石井(2007)根據(jù)奧田靖雄從“相”(アスペクト)上對動詞的分類,將動詞分為主體狀態(tài)動詞、主體動作自動詞、主體動作他動詞等六種。石井(2007)對這六種動詞相互組合形成復合動詞的情況作了考察, 并將組合類型作了分類,共分為八類。 根據(jù)其分類,我們可以將“他他—手段型復合動詞”分為兩類:A 主體動作他動詞+主體動作客體變化動詞,B 主體動作客體變化動詞+主體動作客體變化動詞。
根據(jù)石井(2007)的研究,這兩類復合動詞的基本語義構造為“過程結果構造”。 這種構造下的復合動詞表達的是包括動作過程和結果在內(nèi)的完整的運動過程,其中,前項動詞體現(xiàn)的是動作的過程的一面,后項則體現(xiàn)動作的結果的一面。 因此,在A 類(主體動作他動詞+主體動作客體變化動詞)中,主體動作他動詞表達過程的一面, 而主體動作客體變化動詞則擁有過程和變化結果的兩面。 兩者的差別可以體現(xiàn)在是否有相對應的自動詞。 也就是說,在復合動詞中,像“打つ·押す·叩く”等沒有相對應自動詞的他動詞,體現(xiàn)過程的一面而不是結果的一面;而像“落とす·倒す·潰す”等擁有相對應的自動詞的他動詞, 既能體現(xiàn)動作過程,也能表達動作結果即客體變化。在B 類(主體動作客體變化動詞+主體動作客體變化動詞)中,前項的主體動作客體變化動詞主要體現(xiàn)主體動作過程, 而非客體變化。

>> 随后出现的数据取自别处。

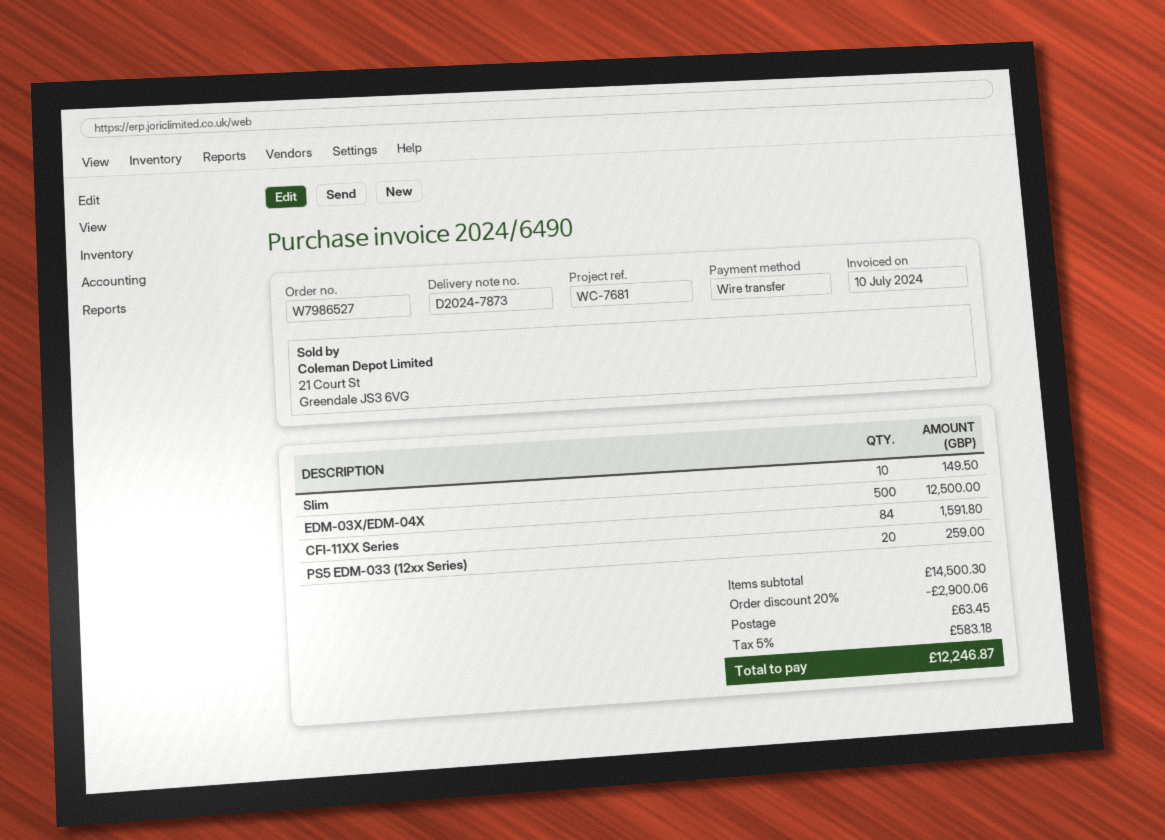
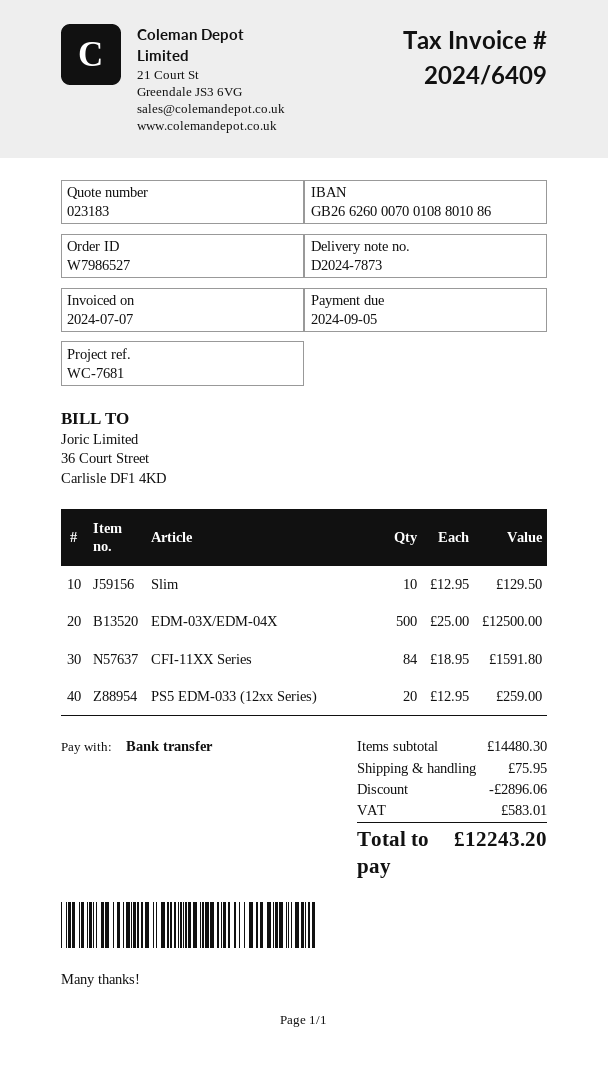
invoice number: 2024/6490 -> 2024/6409
invoice date: 2024-07-10 -> 2024-07-07
Slim: 10 for 149.50 -> 10 for 129.50
subtotal: 14500.30 -> 14480.30
discount: 2900.06 -> 2896.06
shipping: 63.45 -> 75.95
tax: 583.18 -> 583.01
total: 12246.87 -> 12243.20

參照石井的研究,“落とし壊す·落とし割る”等屬于B 類“主體動作客體變化動詞+主體動作客體變化動詞”的組合,具有“過程結果構造”,但卻不是合理的復合動詞。 而當這些詞中的前項動詞作為復合動詞的后項動詞時,如“射落とす·押し潰す”等卻是合理的。 這似乎說明“落とす·潰す”等主體動作客體變化動詞只能出現(xiàn)在復合動詞后項的位置,而不能成為前項動詞。與之相對,復合動詞中還存在“切り倒す·切り殺す·嚙み切る”以及“奪い取る·取り戻す·取り外す”等詞。這些詞中的“切る·取る”等主體動作客體變化動詞既可以成為前項動詞,也可以成為后項動詞。 由此可見,同樣是主體動作客體變化動詞, 在能不能成為復合動詞前后項動詞的問題上,它們之間是存在差別的。
此外,與A 類復合動詞相反,也存在“投げ捨てる·切り捨てる·取り除く·切り刻む” 等主體動作他動詞為后項動詞的復合動詞。 據(jù)此,同樣是主體動作他動詞,能不能成為復合動詞前后項動詞的問題上,也存在差別。

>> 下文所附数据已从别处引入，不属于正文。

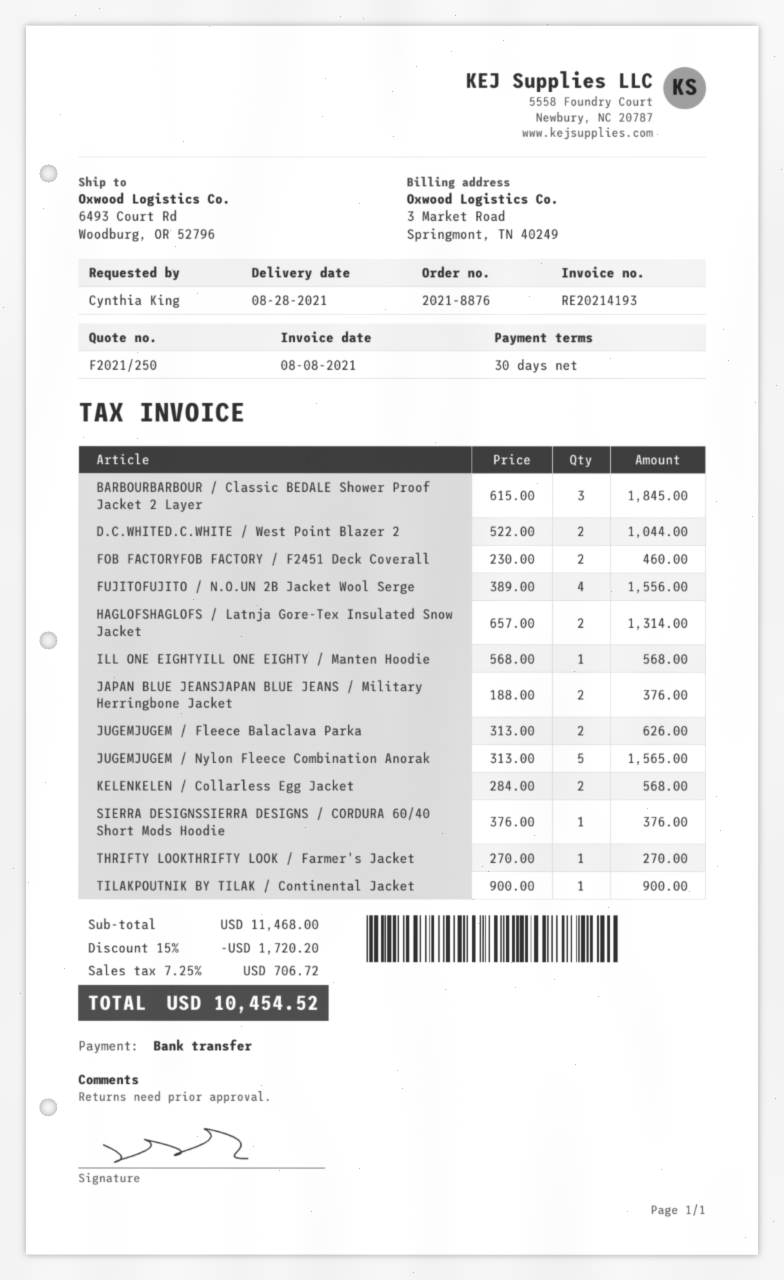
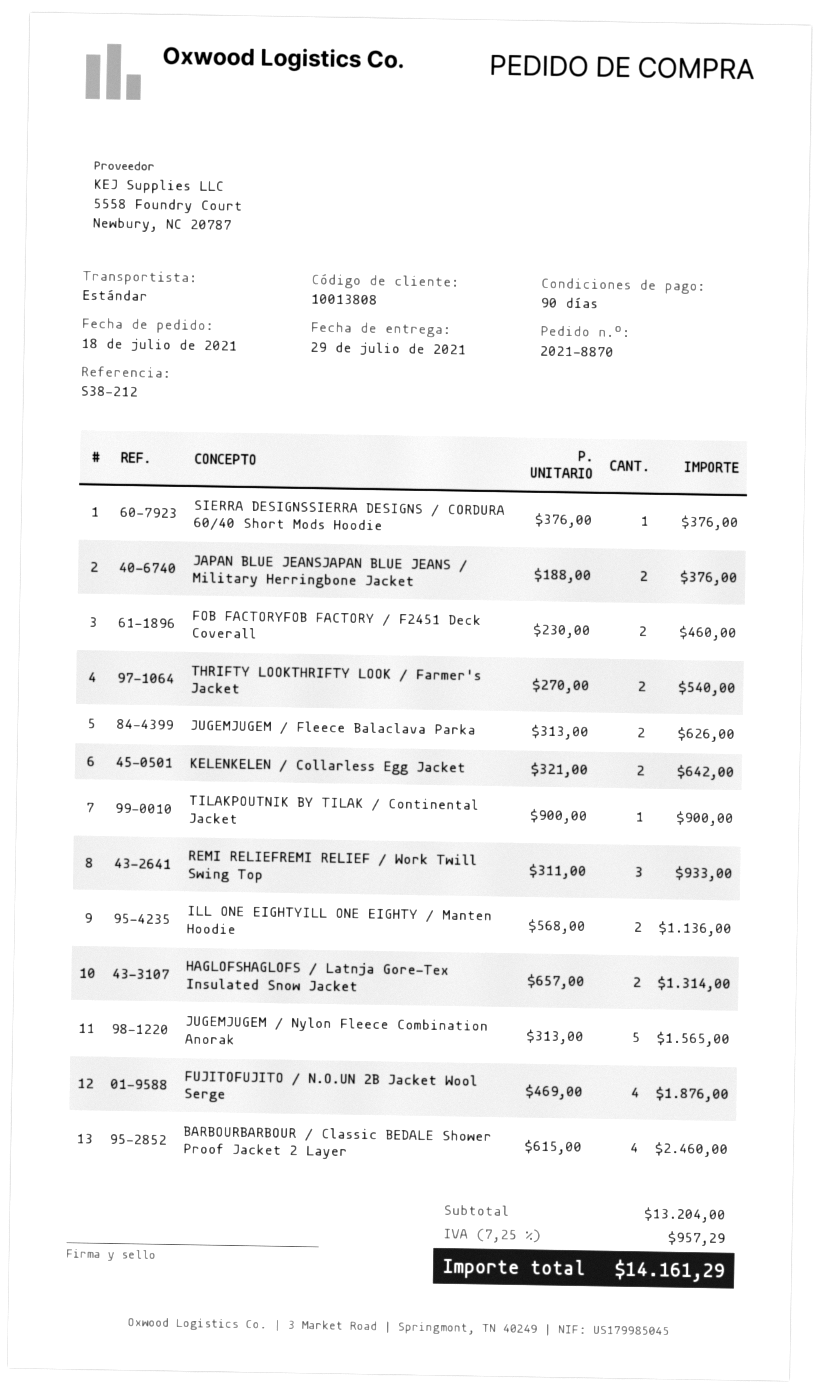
order number: 2021-8876 -> 2021-8870
delivery date: 2021-08-28 -> 2021-07-29
payment terms: 30 days -> 90 days
BARBOURBARBOUR / Classic BEDALE Shower Proof Jacket 2 Layer: 3 x 615.00 = 1845.00 -> 4 x 615.00 = 2460.00
D.C.WHITED.C.WHITE / West Point Blazer 2: 2 x 522.00 = 1044.00 -> none
FUJITOFUJITO / N.O.UN 2B Jacket Wool Serge: 4 x 389.00 = 1556.00 -> 4 x 469.00 = 1876.00
ILL ONE EIGHTYILL ONE EIGHTY / Manten Hoodie: 1 x 568.00 = 568.00 -> 2 x 568.00 = 1136.00
KELENKELEN / Collarless Egg Jacket: 2 x 284.00 = 568.00 -> 2 x 321.00 = 642.00
THRIFTY LOOKTHRIFTY LOOK / Farmer's Jacket: 1 x 270.00 = 270.00 -> 2 x 270.00 = 540.00
REMI RELIEFREMI RELIEF / Work Twill Swing Top: none -> 3 x 311.00 = 933.00
subtotal: 11468.00 -> 13204.00
discount: 15% = 1720.20 -> none
tax: 7.25% = 706.72 -> 7.25% = 957.29
total: 10454.52 -> 14161.29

為了解釋這個現(xiàn)象, 我們可以把上述復合動詞中出現(xiàn)的動詞分為三類,一類為“落とす·潰す·倒す·捨てる·除く”類,一類為“切る·取る”類,一類為“洗う·拭く·押す” 類。
首先,“落とす·潰す·倒す·捨てる·除く” 類中,“落とす·潰す·倒す” 類屬于主體動作客體變化動詞。此類動詞中, 通過落とす·潰す·倒す等動作最終形成客體落ちる·潰れる·倒れる的結果。 但是“落とす·潰す·倒す”等動作具體是如何體現(xiàn)出來的單純從這些動詞表面并不能看出來, 需要借助能夠表現(xiàn)其具體實現(xiàn)手段的詞。 也就是說落とす·潰す·倒す等只是籠統(tǒng)地表達了形成客體變化的動作, 具體是什么樣的動作造成的不能體現(xiàn)出來, 而需要借助其他可以表達動作具體性的動詞,“捨てる·除く”也是如此。因此,這些動詞只能出現(xiàn)在后項動詞的位置, 而表達其具體手段的動詞,則出現(xiàn)在前項動詞的位置。

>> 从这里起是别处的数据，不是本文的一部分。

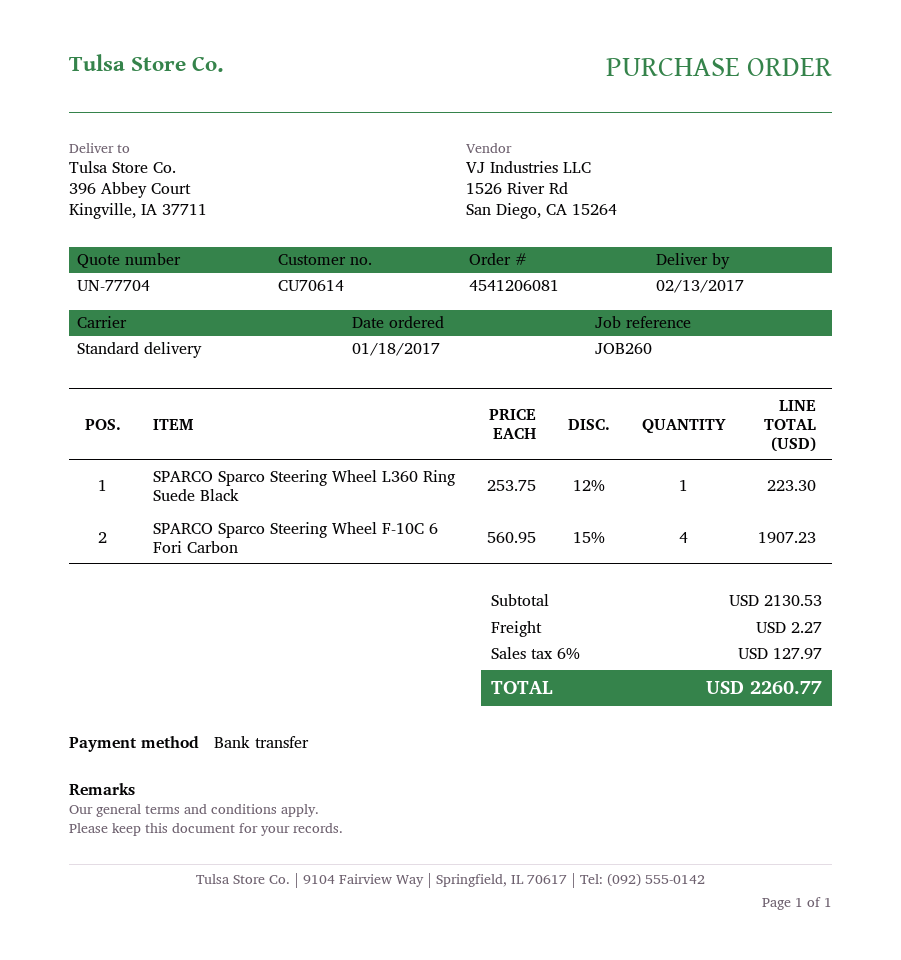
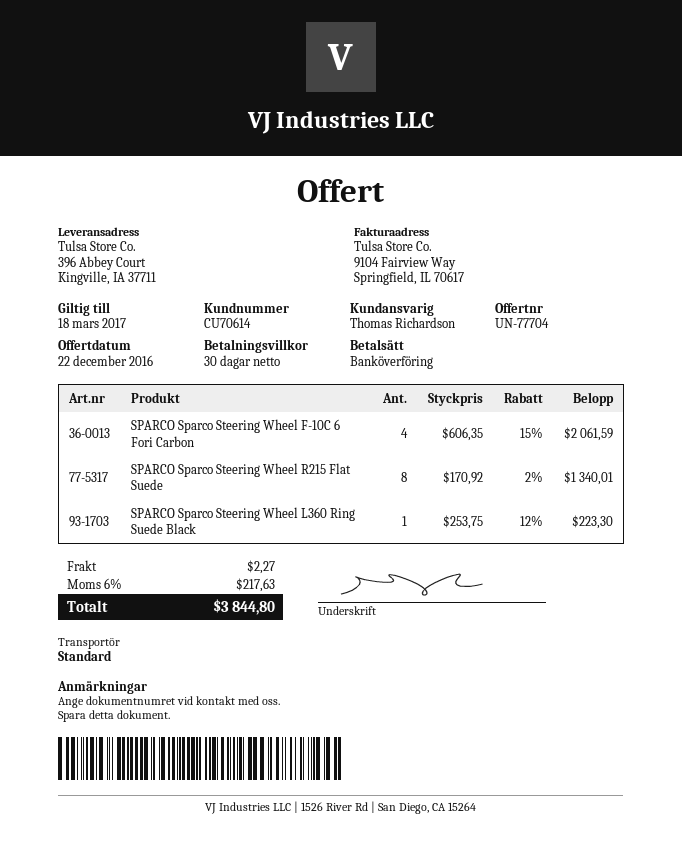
SPARCO Sparco Steering Wheel F-10C 6 Fori Carbon: 4 x 560.95 - 15% = 1907.23 -> 4 x 606.35 - 15% = 2061.59
SPARCO Sparco Steering Wheel R215 Flat Suede: none -> 8 x 170.92 - 2% = 1340.01
tax: 6% = 127.97 -> 6% = 217.63
total: 2260.77 -> 3844.80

其次,“切る·取る”類,與“落とす·潰す·倒す”類相同,同屬主體動作客體變化動詞,同樣是通過切る·取る等動作,實現(xiàn)客體切れる·取れる的結果,具體是如何實現(xiàn)客體變化結果的, 也需要借助能夠表現(xiàn)其具體實現(xiàn)的手段,但此時的具體手段可以是工具,如刀具和手,也可以是動作,如咬、燒,吸、買等。當具體手段是工具或事物的時候,這些動詞可以出現(xiàn)在前項動詞中,成為其他動詞的手段,如“切り倒す·取り除く”等,當具體手段是動作的時候,切る·取る”類則出現(xiàn)在后項動詞的位置,如“噛み切る·吸い取る”等。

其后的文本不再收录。